Kedua,Tuhan adalah untuk tubuh (ay. 13c-14). Apa maksud dari ungkapan ini? Berdasarkan konteks yang
ada, maka ungkapan ini pasti berhubungan dengan kebangkitan (ay. 14) dan penebusan (ay. 20). Kristus
bukan hanya menebus roh atau jiwa kita, tetapi Dia juga menebus tubuh kita. Bahkan kebangkitan Kristus
juga menjadi jaminan bahwa tubuh kita pun akan dibangkitkan di akhir zaman (15:20-23; bnd. Rm. 8:11;
Kol. 1:18). Allah yang membangkitkan Tuhan Yesus juga akan membangkitkan tubuh kita kelak (6:14).
Poin tentang kebangkitan tubuh ini selanjutnya akan dibahas Paulus secara panjang lebar (15:51-54)

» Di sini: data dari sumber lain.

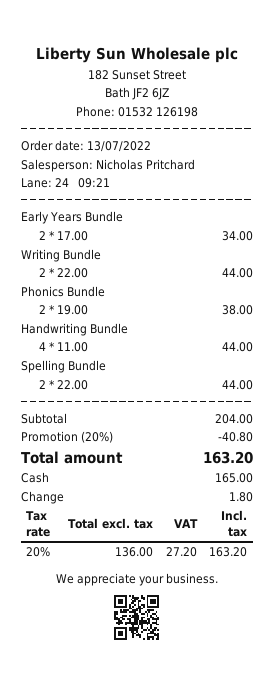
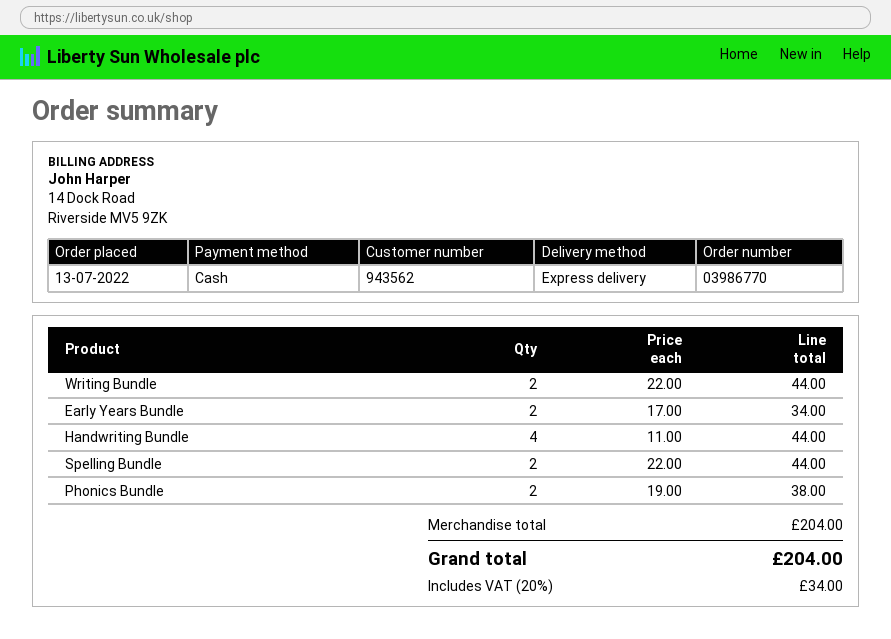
discount: 20% = 40.80 -> none
tax: 20% = 27.20 -> 20% = 34.00
total: 163.20 -> 204.00

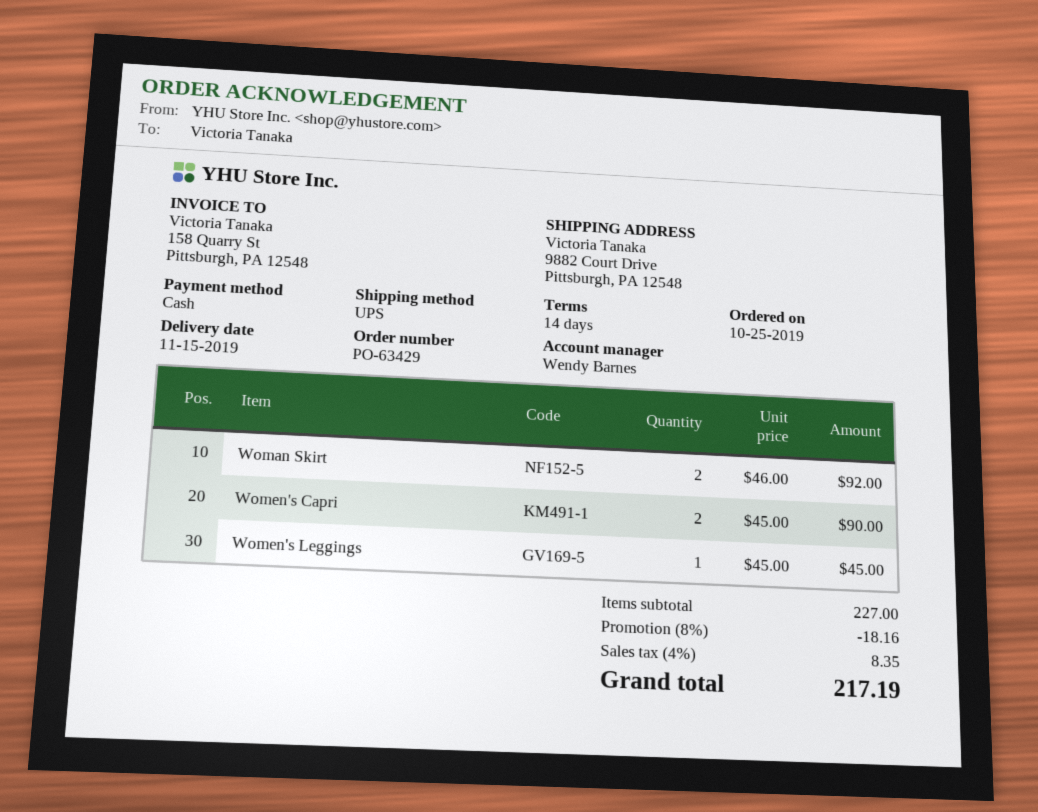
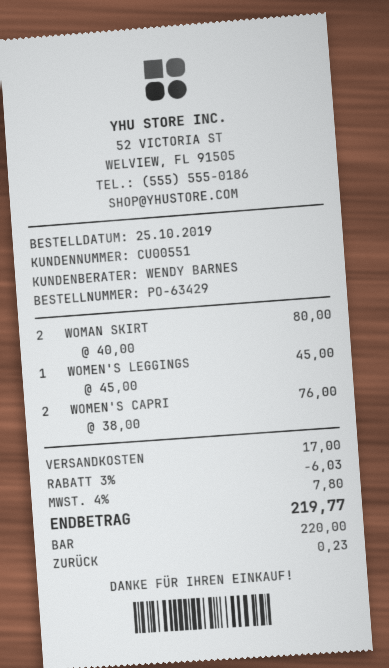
Woman Skirt: 2 x 46.00 = 92.00 -> 2 x 40.00 = 80.00
Women's Capri: 2 x 45.00 = 90.00 -> 2 x 38.00 = 76.00
discount: 8% = 18.16 -> 3% = 6.03
shipping: none -> 17.00
tax: 4% = 8.35 -> 4% = 7.80
total: 217.19 -> 219.77

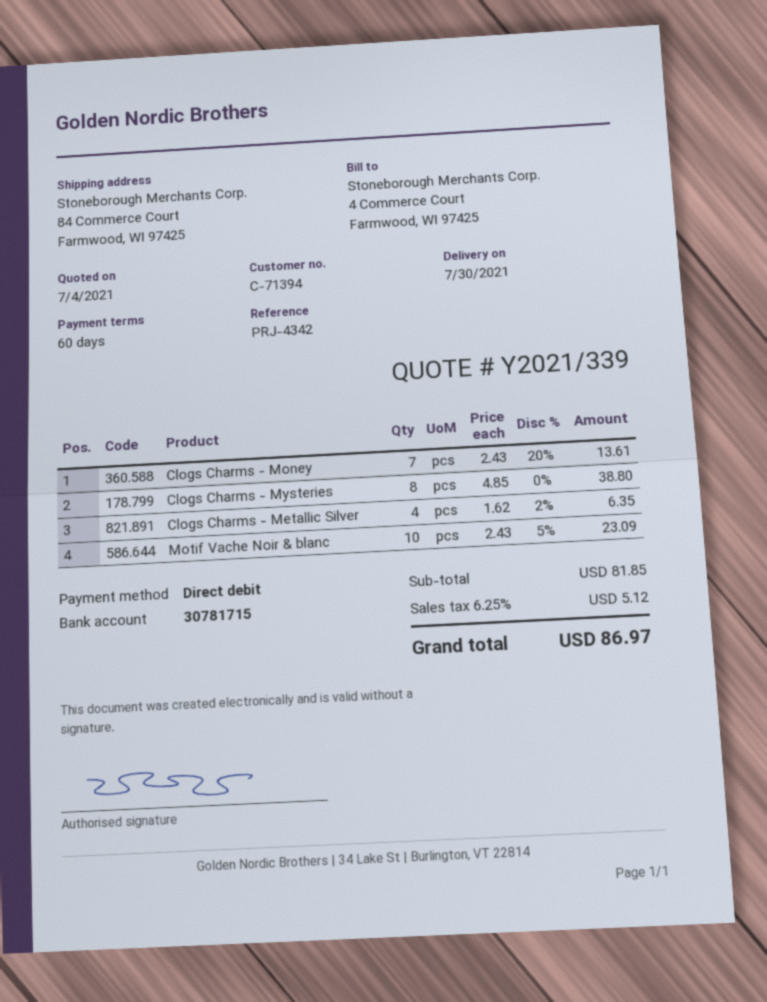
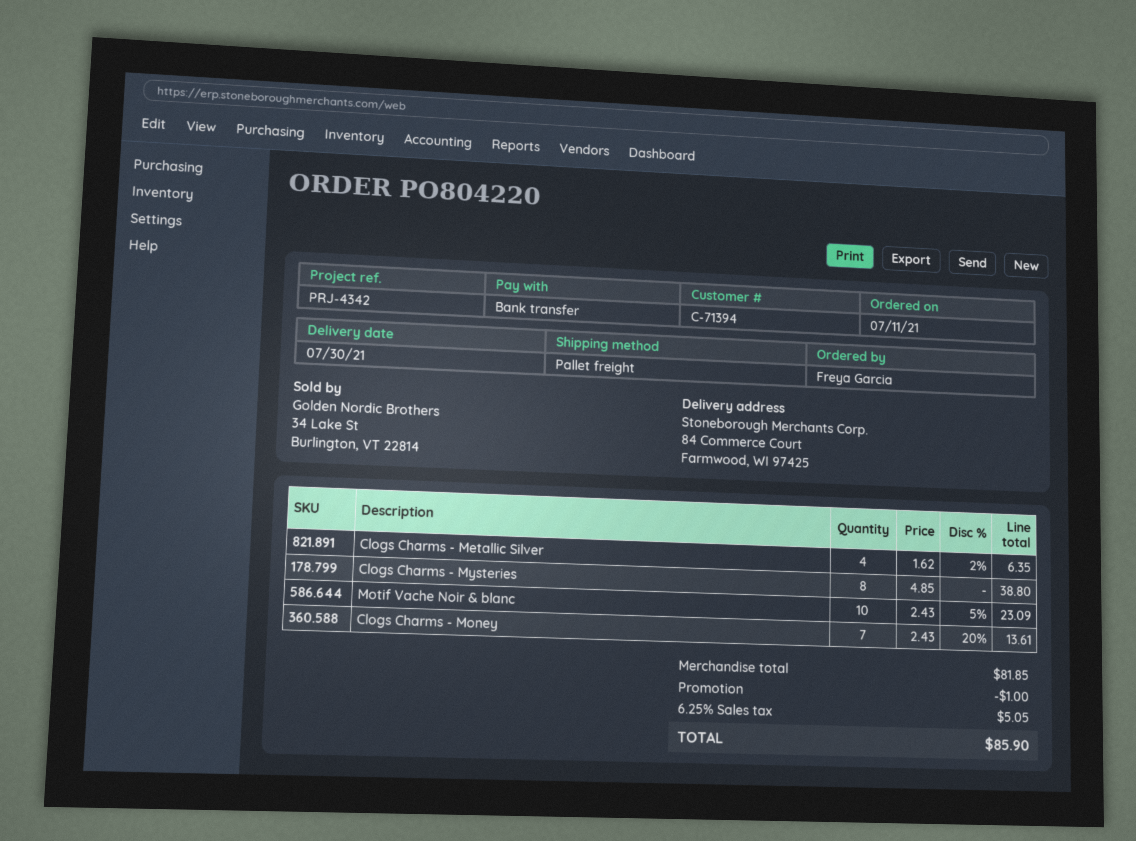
payment method: direct debit -> bank transfer
discount: none -> 1.00
tax: 6.25% = 5.12 -> 6.25% = 5.05
total: 86.97 -> 85.90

ketika dia menegur sebagian jemaat yang tidak mempercayai kebangkitan orang mati (15:12).

Jikalau Allah dan Kristus sangat menghargai tubuh kita – yang dibuktikan dengan penebusan dan jaminan
kebangkitan – maka kita pun seharusnya menghormati tubuh kita. Moroi khӧda zumangeda. Kita harus
menjaganya dari semua dosa, terutama dari dosa-dosa yang langsung bersentuhan dengan tubuh kita,
misalnya percabulan dengan pelacur (bnd. 6:18 “orang yang melakukan percabulan berdosa terhadap
dirinya sendiri”). Orang Kristen yang masih terjebak pada percabulan adalah orang-orang yang tidak
menghargai tubuhnya padahal Tuhan sendiri menghargainya. Tuhan sudah melakukan segala sesuatu
untuk tubuh kita (6:13c), bahkan sampai membelinya dan harganya telah lunas dibayar; saya kira kita
sepantasnya juga memberikan tubuh kita untuk Dia, untuk memuliakan Allah kita itu (6:13b).